Face à une augmentation de 34,5% des hospitalisations pour cas de scorbut après le début de la pandémie de Covid-19, les équipes françaises font état d’une réémergence du scorbut chez les enfants en France. Les auteurs constatant également une augmentation des cas de malnutrition sévère, ils établissent un lien avec l’aggravation de la précarité socio-économique et de l’inflation depuis la période pandémique. « Le retour inquiétant de cette maladie met en évidence les conséquences possibles de l’augmentation de la précarité socio-économique depuis 2020 sur l’état nutritionnel des enfants en France. » indique un communiqué de l’AP-HP.
Les chercheurs de cette étude observationnelle publiée dans The Lancet Régional Santé – Europe proviennent du service de pédiatrie générale et du centre de référence des rhumatismes inflammatoires et des maladies auto-immunes systémiques de l’enfant (Raise) de l’hôpital Robert-Debré (AP-HP), de l’Inserm, de l’université Paris Cité et du service de pédiatrie de Cayenne (Guyane). Les auteurs appellent à des recommandations pour mettre en place des programmes d’aide alimentaire ciblés, améliorer l’accès à des aliments nutritifs et abordables mais aussi renforcer la formation clinique dans le but de prévenir et de détecter précocement les carences alimentaires.
Une augmentation de 20,3% des cas de malnutrition sévère après le début de la pandémie
L’objectif principal de cette étude était de décrire l’évolution du scorbut chez les enfants en France sur la période 2015-2023 à partir des données du PMSI (programme de médicalisation des systèmes d’information). La période ayant été marquée par la pandémie de Covid-19, les auteurs ont pu analyser comment cette dernière avait influencé l’épidémiologie du scorbut. L’étude a également examiné la malnutrition à différents stades et a pu prendre en compte des facteurs socio-économiques, tels que l’indice des prix à la consommation.
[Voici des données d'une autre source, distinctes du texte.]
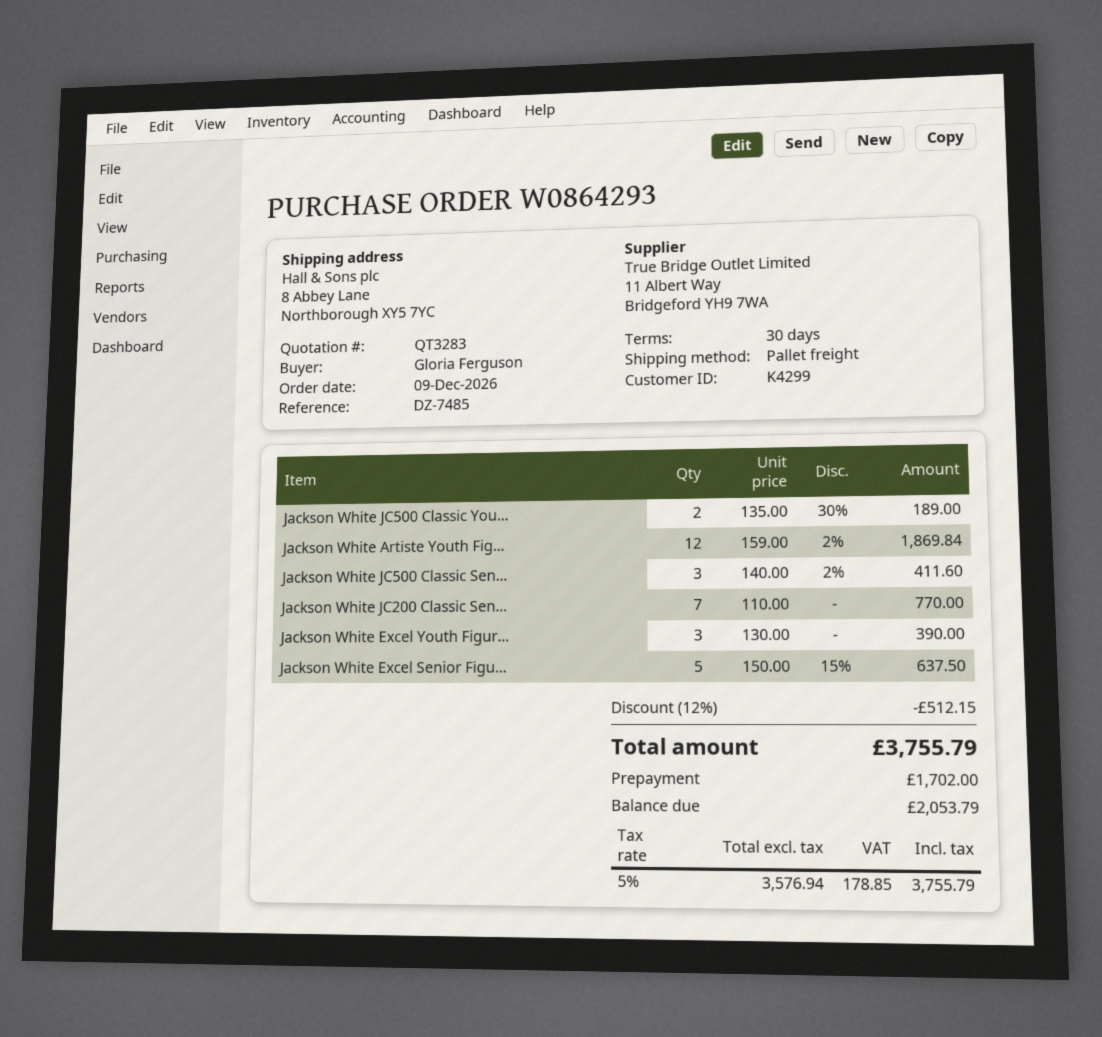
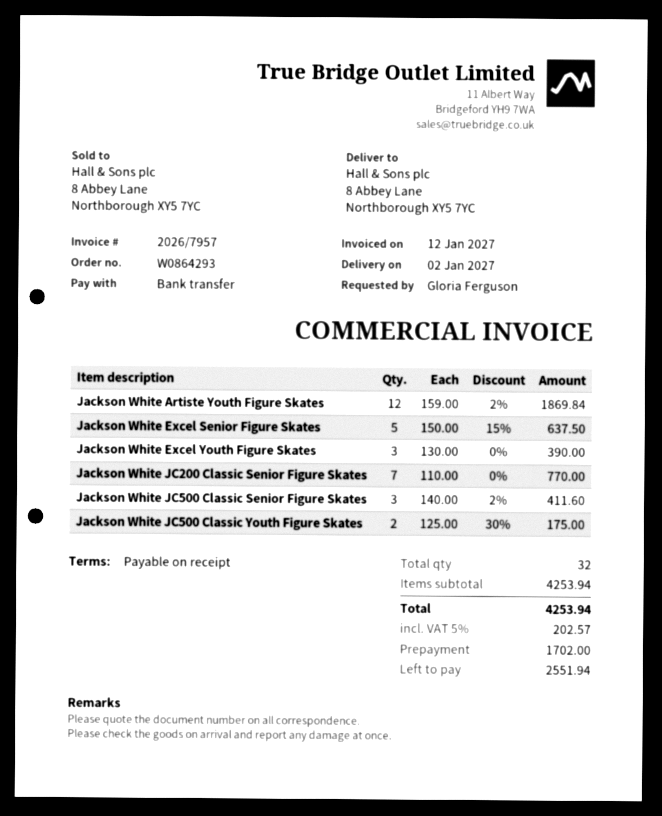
payment terms: 30 days -> on receipt
Jackson White JC500 Classic You...: 2 x 135.00 - 30% = 189.00 -> 2 x 125.00 - 30% = 175.00
discount: 12% = 512.15 -> none
tax: 5% = 178.85 -> 5% = 202.57
total: 3755.79 -> 4253.94
balance: 2053.79 -> 2551.94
Les équipes ont ainsi identifié 888 patients âgés de 18 ans ou moins (âge moyen de 11 ans, 48,5% de garçons) hospitalisés pour scorbut sur la période d’étude. En comparant l’incidence de 2015-2020 à celle de 2020-2023, les chercheurs estiment l’augmentation des hospitalisations pour scorbut après le début de la pandémie de Covid-19 en 2020 à + 34,5 %, et à + 20,3 % celle des cas. de malnutrition sévère (la malnutrition légère ou modérée a diminué de 11,2 %). L’augmentation du scorbut a été particulièrement marquée chez les enfants âgés de 5 à 10 ans et chez les filles, tandis que celle de la malnutrition sévère était plus prononcée chez les 11-17 ans. De plus, les auteurs ont constaté une augmentation de la carence en fer dans leur cohorte. Concernant les enfants hospitalisés pour le scorbut après 2020, 22,6 % souffraient de malnutrition sévère, 5,8 % souffraient de troubles du spectre autistique et 5 % souffraient d’anorexie mentale.
Des hausses liées au contexte de crise
Selon les auteurs, l’augmentation des cas de scorbut et de malnutrition sévère était associée à une aggravation de l’insécurité socio-économique et de l’inflation. L’association serait « vraisemblablement causal », selon les scientifiques qui rapportent un « aggravation de l’insécurité alimentaire » depuis 2020 pointer du doigt « la pandémie, les crises socio-économiques et la politique mondiale ». Début 2023 en France, l’inflation était de 15 % pour les prix alimentaires, avec un effet lourd « notamment sur les familles précaires ». Ainsi, la réémergence du scorbut pourrait être un indicateur de disparités socio-économiques et alimentaires.
Parmi les enfants hospitalisés pour scorbut, la proportion ayant bénéficié de l’AME a augmenté entre les périodes pré-Covid-19 et post-Covid-19 (+32,9%), suggérant « une augmentation de la pauvreté sociale depuis la pandémie ».